The Guernsey Literary And Potato Peel Pie Society


The Guernsey Literary and Potato Peel Pie SocietyThe Guernsey Literary and Potato Peel Pie Society by Mary Ann Shaffer
My rating: 3 of 5 stars

I am quite unsure between 2 or 3 stars so i'll settle for something in between.

I had several problems with this book.
First of all, and it has been mentioned endlessly by most people who reviewed this book before me, the writing style. Not only the epistolary form doesn't work very well in this instance - it does feel forced and tiresome at times, just by keeping track of who's writing what to whom - but the same letters, by so many different characters, are too similar in style to one another too be believable. There is a certain effort - a few grammatical mistakes, slight differences in style - to differentiate, but these differences are not nearly enough to justify letters which are supposed to be written by people coming from such different strata of society and with such different education - or complete lack thereof.
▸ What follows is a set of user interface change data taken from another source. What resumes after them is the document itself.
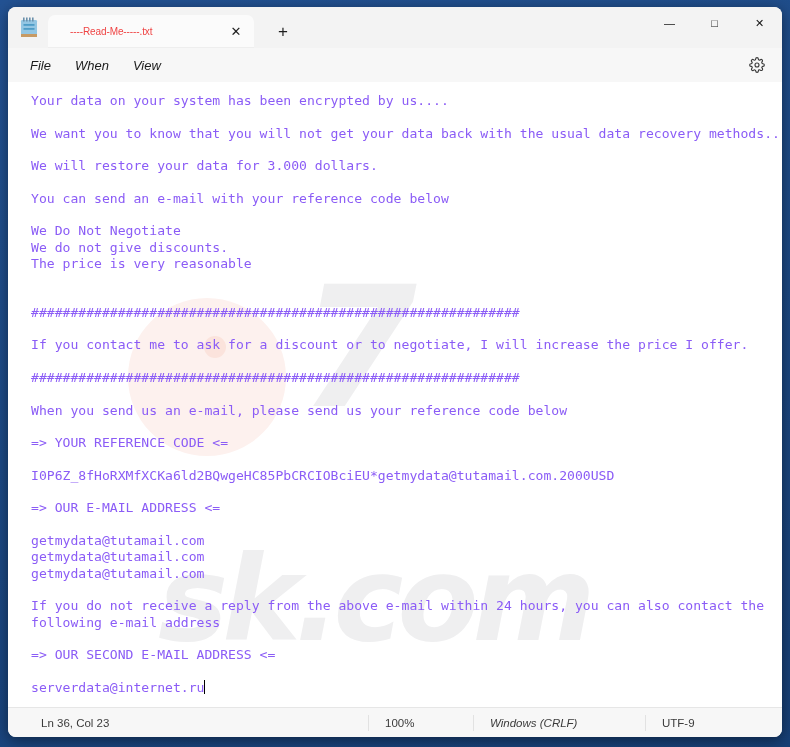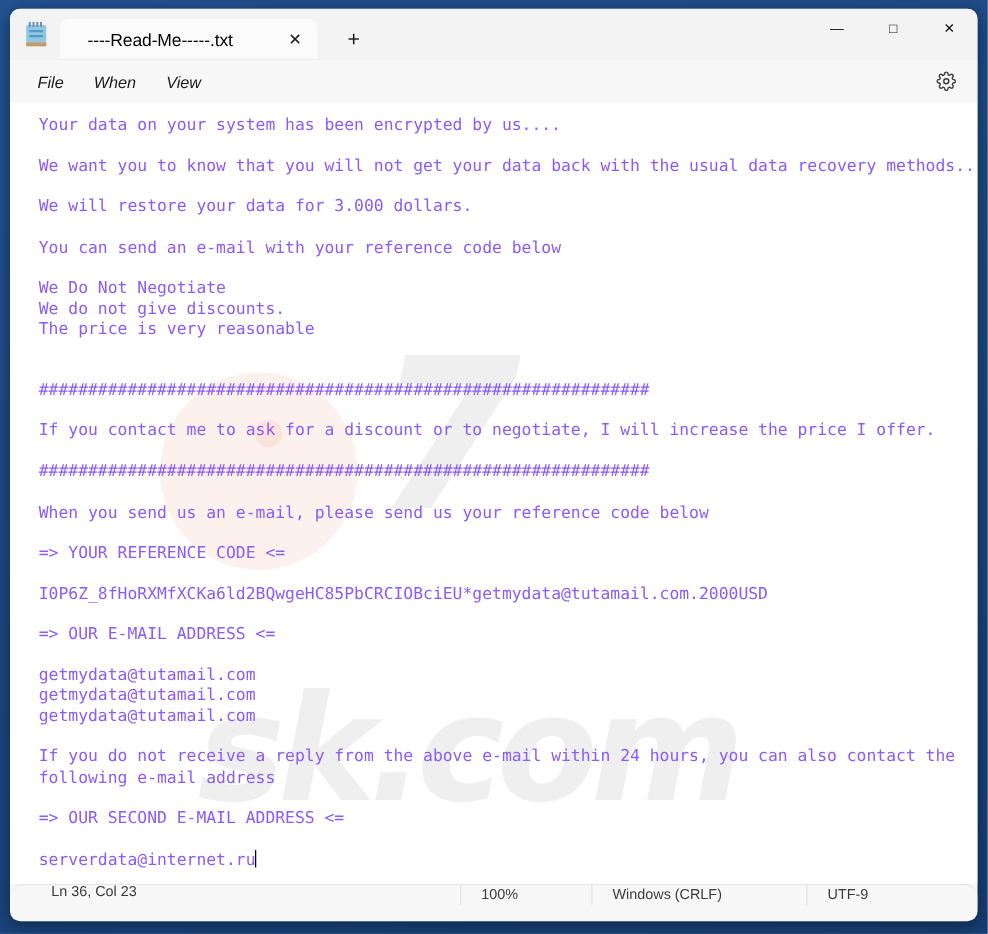--- a/index.html
+++ b/index.html
@@ -67,8 +67,8 @@
     box-shadow: 0 -1px 0 rgba(0,0,0,.05) inset;
   }
   .tab-title {
-    font-size: 14px;
-    color: #000000;
+    font-size: 10px;
+    color: #ef4444;
     flex: 1;
     white-space: nowrap;
     letter-spacing: -.1px;

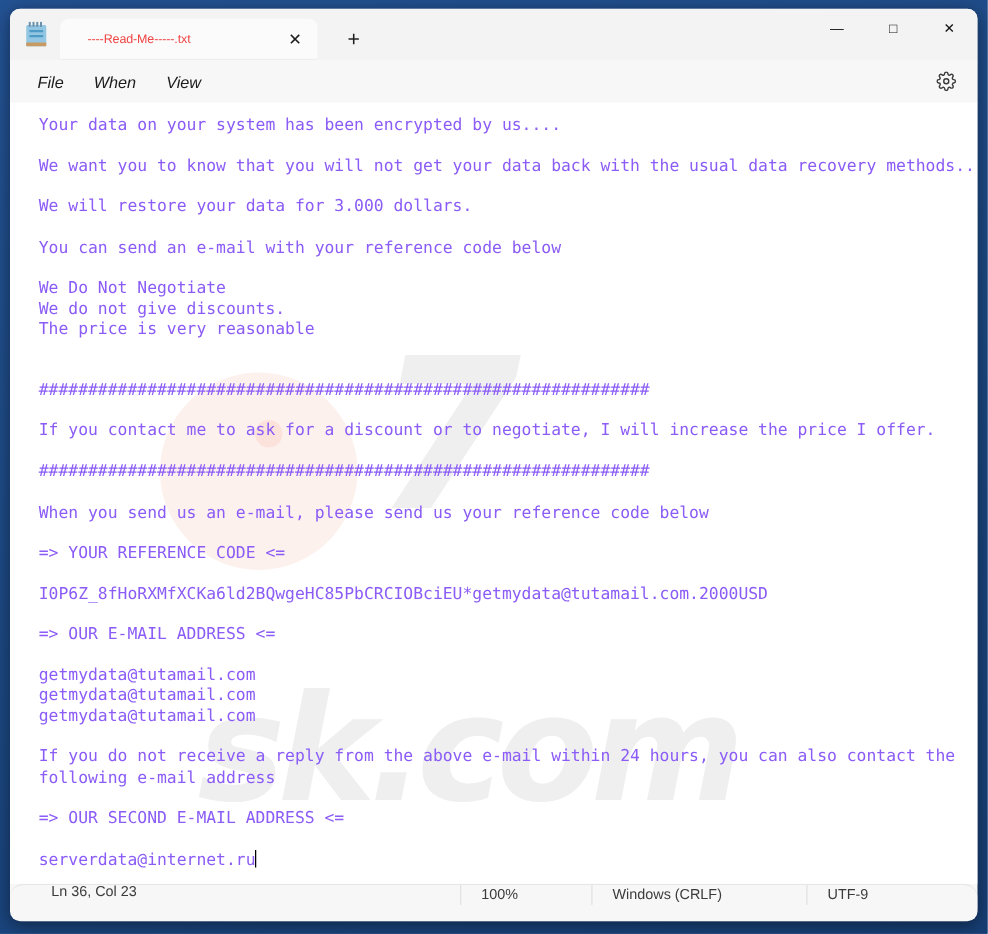--- a/index.html
+++ b/index.html
@@ -225,10 +225,10 @@
     background: #f7f7f7;
     border-top: 1px solid #e6e6e6;
     display: flex;
+    align-items: center;
     font-size: 11.5px;
     color: #3b3b3b;
     flex: none;
-    border-radius: 11px;
   }
   .sb-pos   { padding-left: 33px; }
   .sb-cell  {

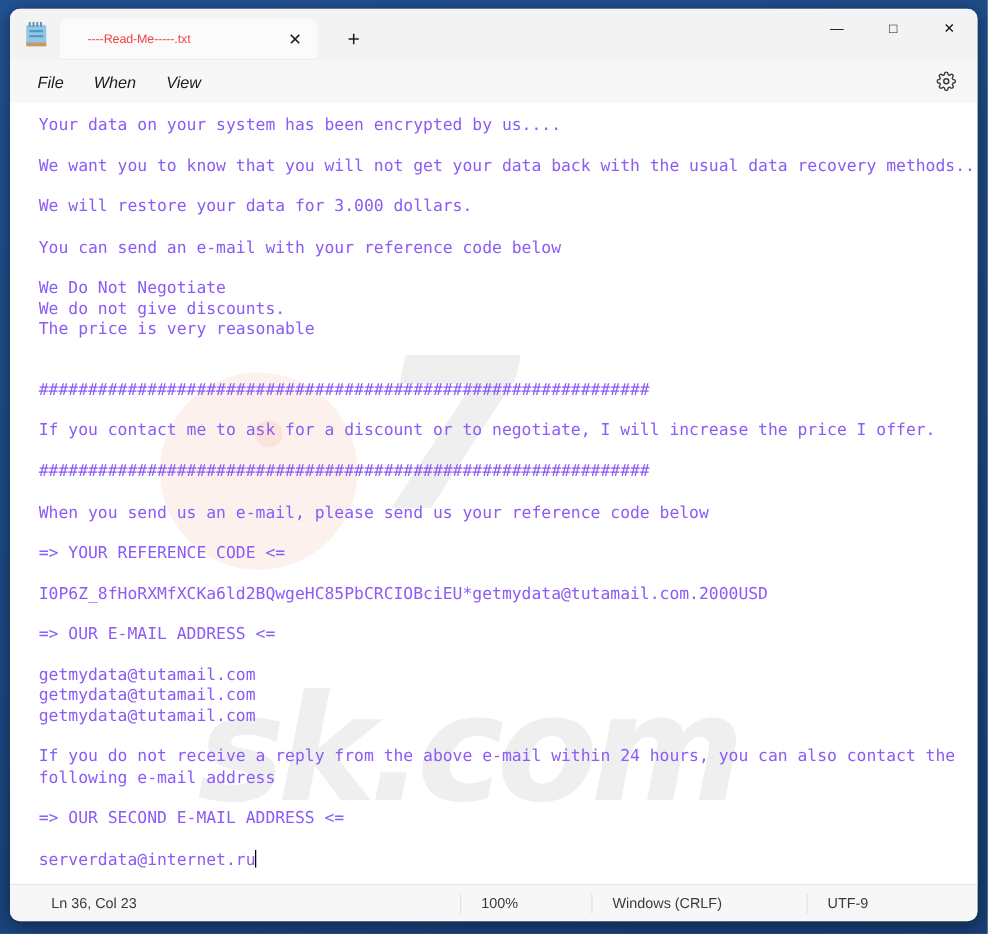--- a/index.html
+++ b/index.html
@@ -239,7 +239,7 @@
     padding: 0 0 0 16px;
   }
   .sb-zoom  { margin-left: auto; width: 88px; }
-  .sb-eol   { width: 155px; }
+  .sb-eol   { width: 155px; font-style: italic; }
   .sb-enc   { width: 120px; }
 </style>
 </head>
Second, the plot is a bit stretched. The main idea was good - i enjoyed reading about the Occupation, it is a period in history i don't know very well and certainly not from a British point of view - but there were many things so unlikely to happen in real life that it spoiled the good idea. I am not talking about Elizabeth McKenna, whose story is the fulcrum around which all the other character's stories gravitate and is the teary element of the situation - but i am talking about the unlikely relationship between Juliet and Dawsey, one a writer, the other a carpenter(?), who practically never talked to one another and all of sudden decide they are madly in love and get married about the even more so unlikely relationship between Juliet and Kit who is an abnormally wise little kid and who suddenly decides she loves Juliet better than all other guardians she has had up to then, up to the point that Juliet decides to adopt her and live happily ever after in Guernsey married to her dear Dawsey . These are two of the subplots that felt a little forced to me, especially the former, who developed and came to a conclusion in the space of the last 4 pages of the book, through a retelling of Isola.

So all in all, I thought the book was ok but I cannot share the raving reviews it got and i think it could have been planned and executed definitely better.